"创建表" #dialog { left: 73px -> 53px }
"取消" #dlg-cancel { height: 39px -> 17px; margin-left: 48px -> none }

══════

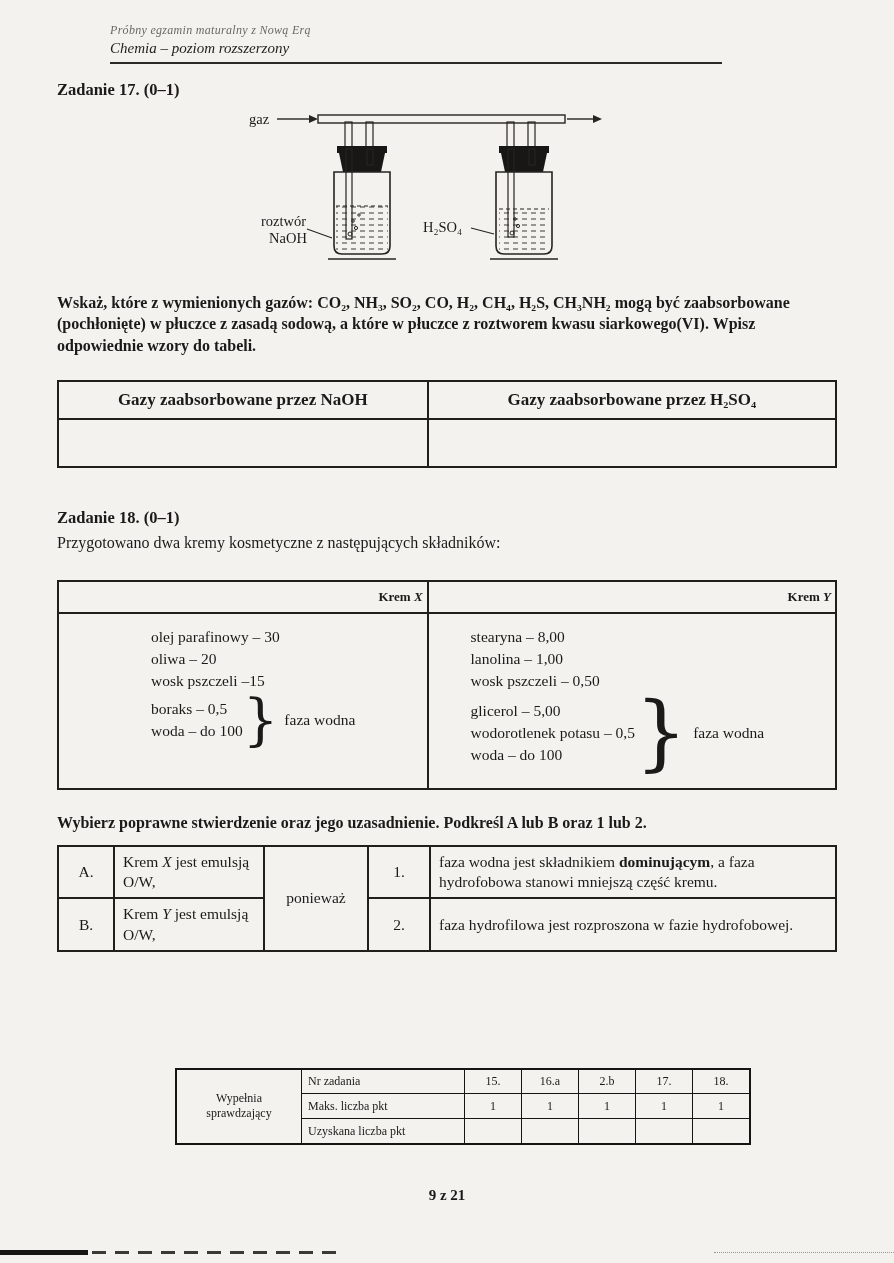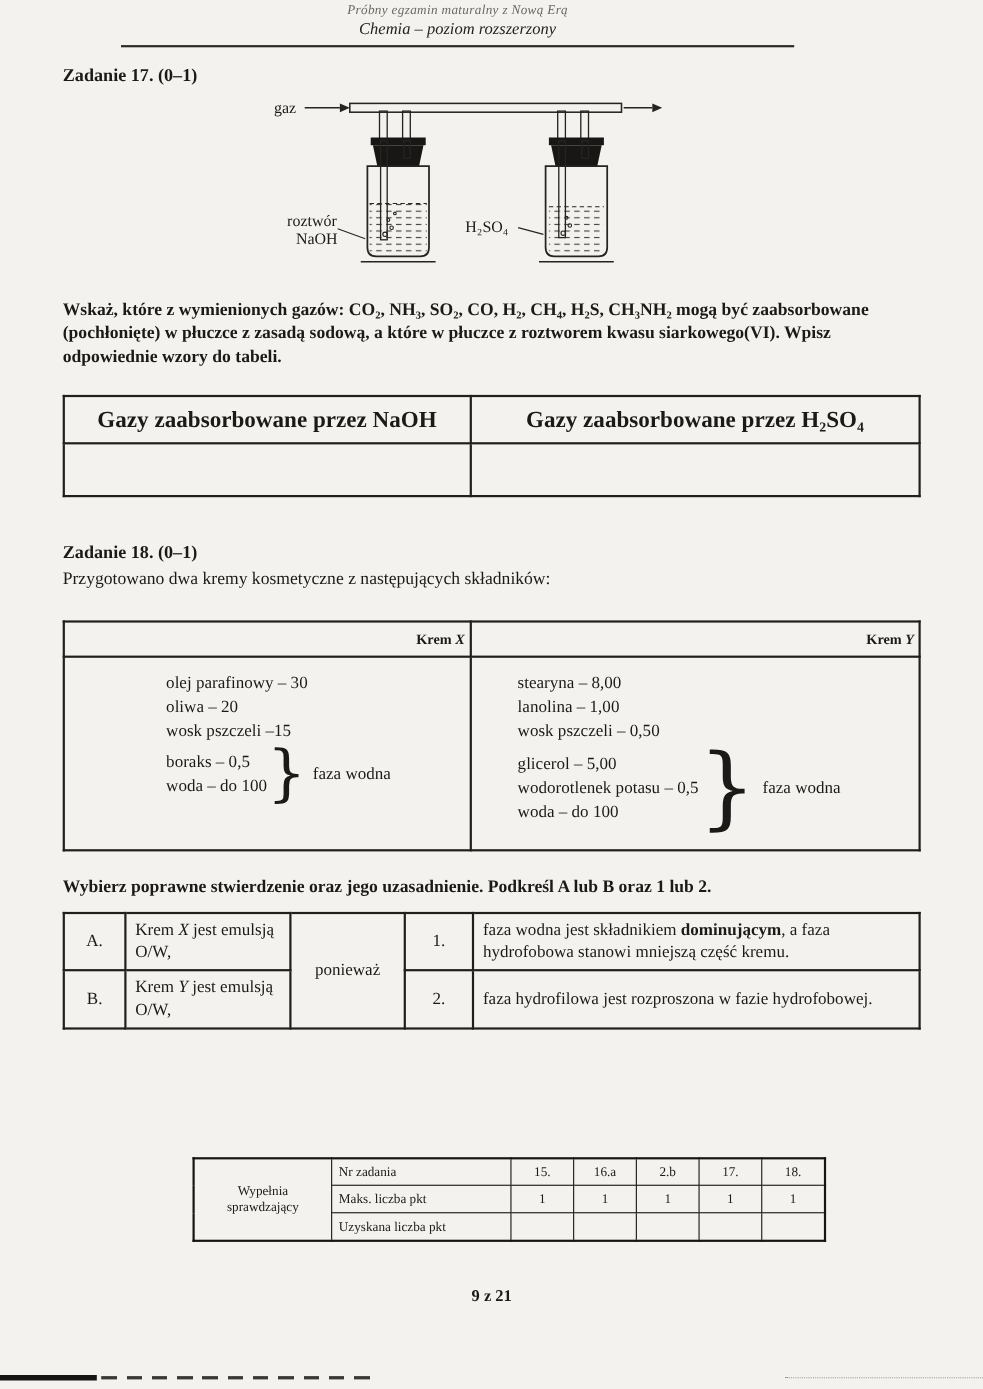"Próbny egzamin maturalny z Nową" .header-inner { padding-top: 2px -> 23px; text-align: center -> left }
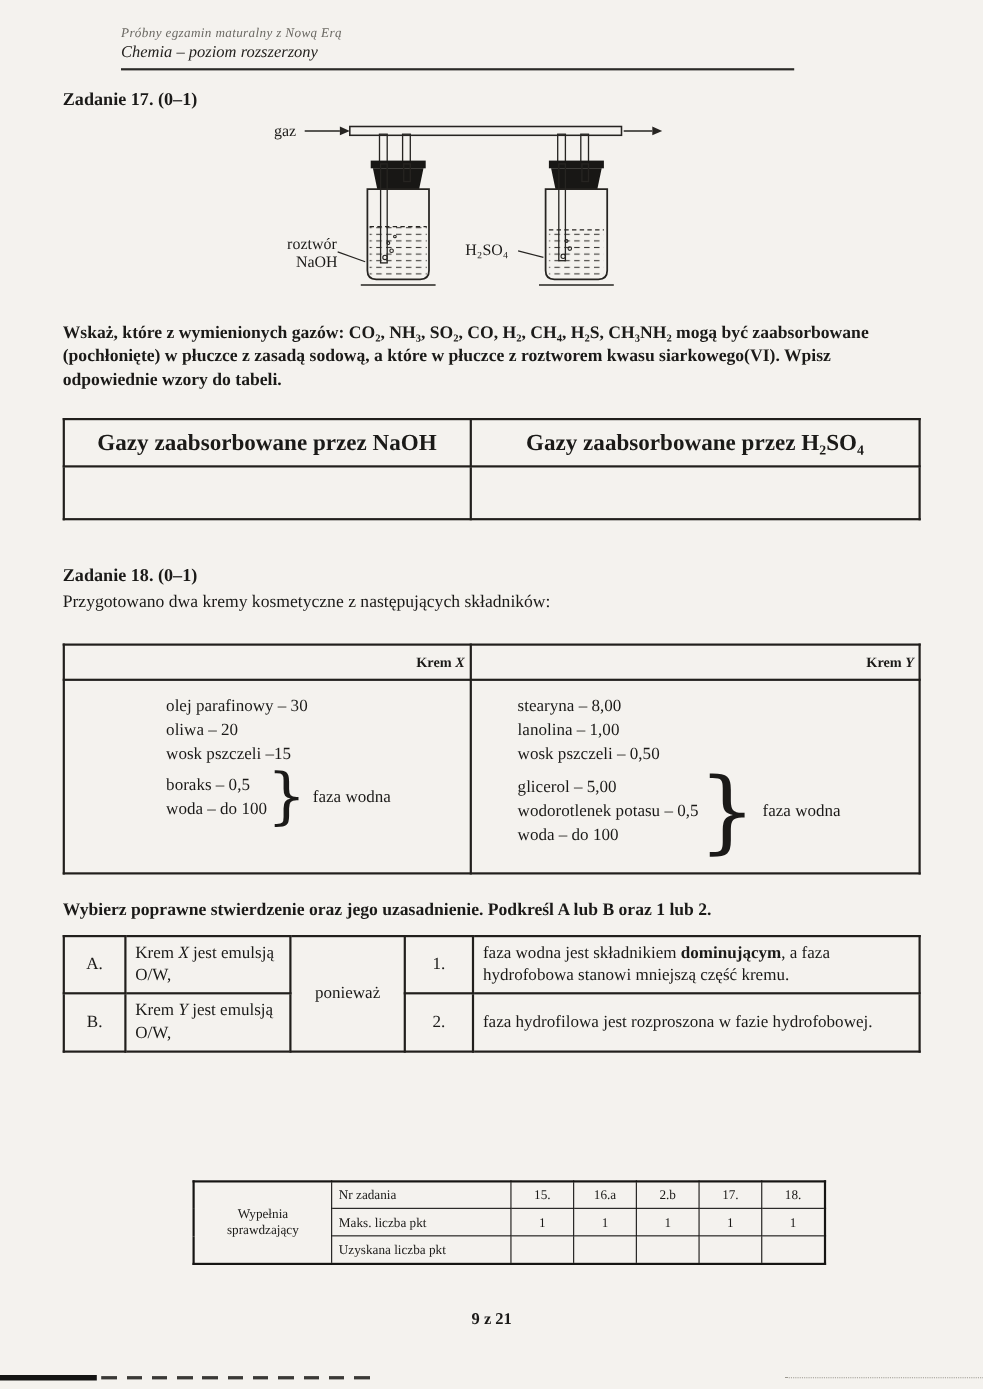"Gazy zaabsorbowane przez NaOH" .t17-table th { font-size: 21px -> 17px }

══════

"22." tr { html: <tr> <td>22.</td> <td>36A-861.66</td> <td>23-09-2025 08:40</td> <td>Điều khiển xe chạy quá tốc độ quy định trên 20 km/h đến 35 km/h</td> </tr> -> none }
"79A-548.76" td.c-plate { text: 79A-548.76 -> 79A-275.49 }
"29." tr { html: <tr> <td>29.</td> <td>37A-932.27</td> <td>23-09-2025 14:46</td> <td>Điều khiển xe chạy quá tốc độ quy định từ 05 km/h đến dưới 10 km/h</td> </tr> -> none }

══════

### What you should do
Each line above with the string "none" should be reported in full.

### Output for this exercise
"取消" #dlg-cancel { height: 39px -> 17px; margin-left: 48px -> none }
"22." tr { html: <tr> <td>22.</td> <td>36A-861.66</td> <td>23-09-2025 08:40</td> <td>Điều khiển xe chạy quá tốc độ quy định trên 20 km/h đến 35 km/h</td> </tr> -> none }
"29." tr { html: <tr> <td>29.</td> <td>37A-932.27</td> <td>23-09-2025 14:46</td> <td>Điều khiển xe chạy quá tốc độ quy định từ 05 km/h đến dưới 10 km/h</td> </tr> -> none }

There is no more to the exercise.